Given data.

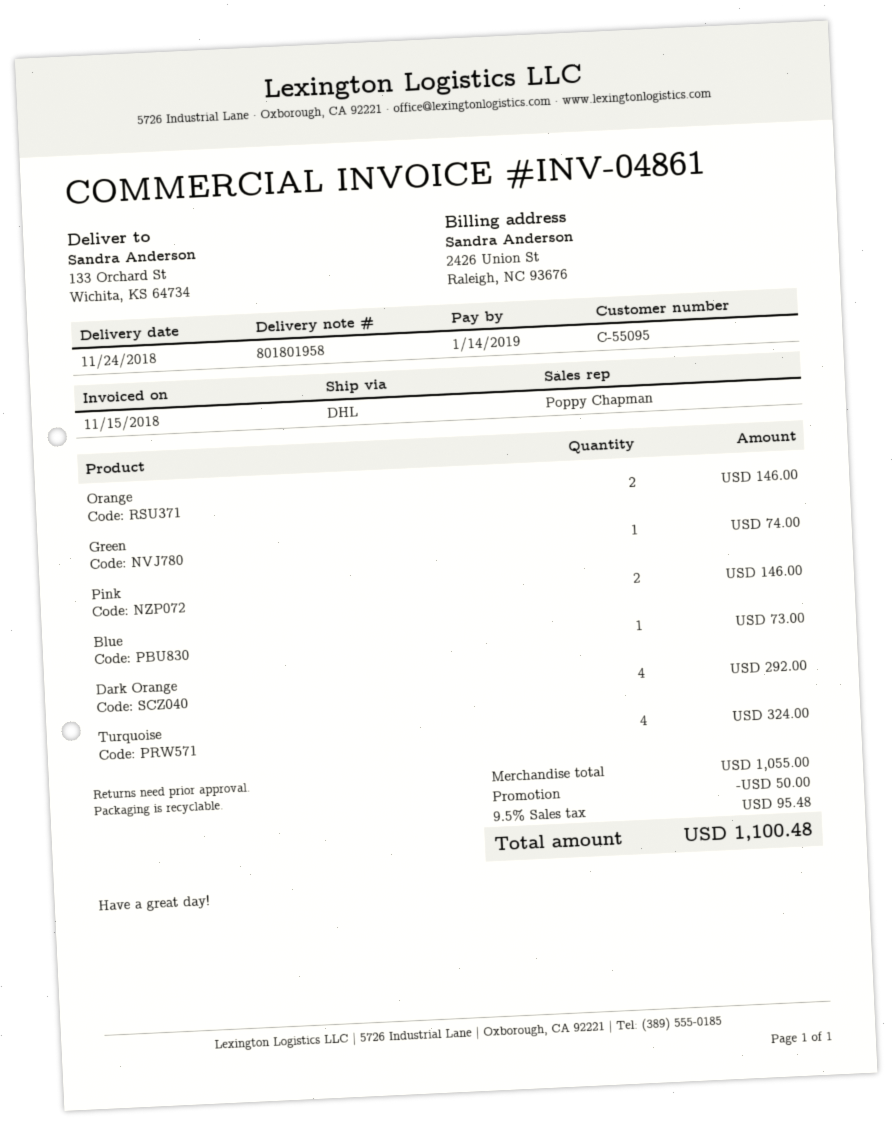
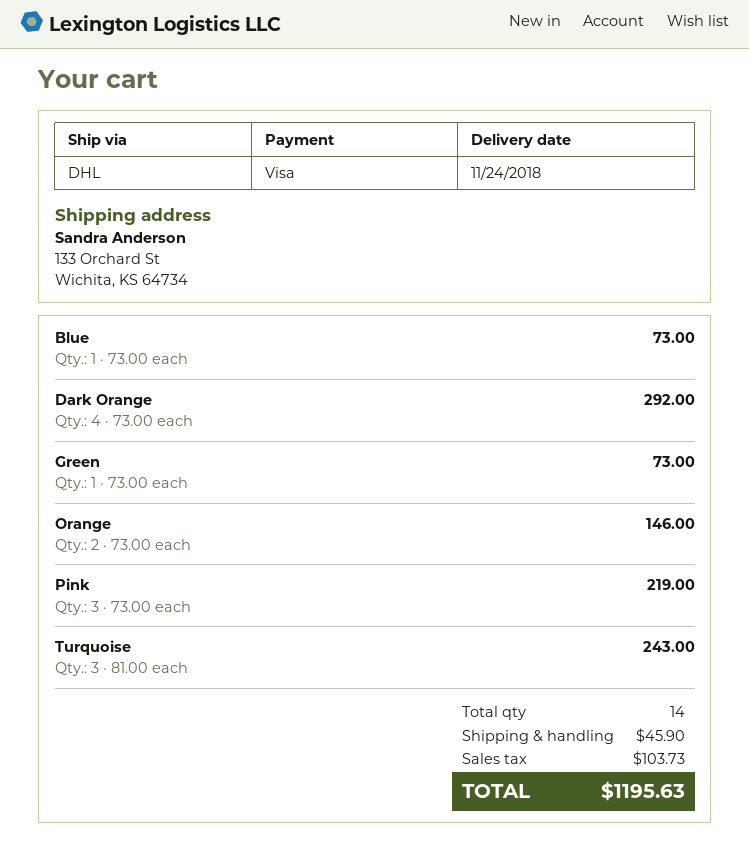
Green: 1 for 74.00 -> 1 for 73.00
Pink: 2 for 146.00 -> 3 for 219.00
Turquoise: 4 for 324.00 -> 3 for 243.00
discount: 50.00 -> none
shipping: none -> 45.90
tax: 95.48 -> 103.73
total: 1100.48 -> 1195.63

Assignment. Exact repetition of all entries is required. The pictures should not appear.

Answer section.
Green: 1 for 74.00 -> 1 for 73.00
Pink: 2 for 146.00 -> 3 for 219.00
Turquoise: 4 for 324.00 -> 3 for 243.00
discount: 50.00 -> none
shipping: none -> 45.90
tax: 95.48 -> 103.73
total: 1100.48 -> 1195.63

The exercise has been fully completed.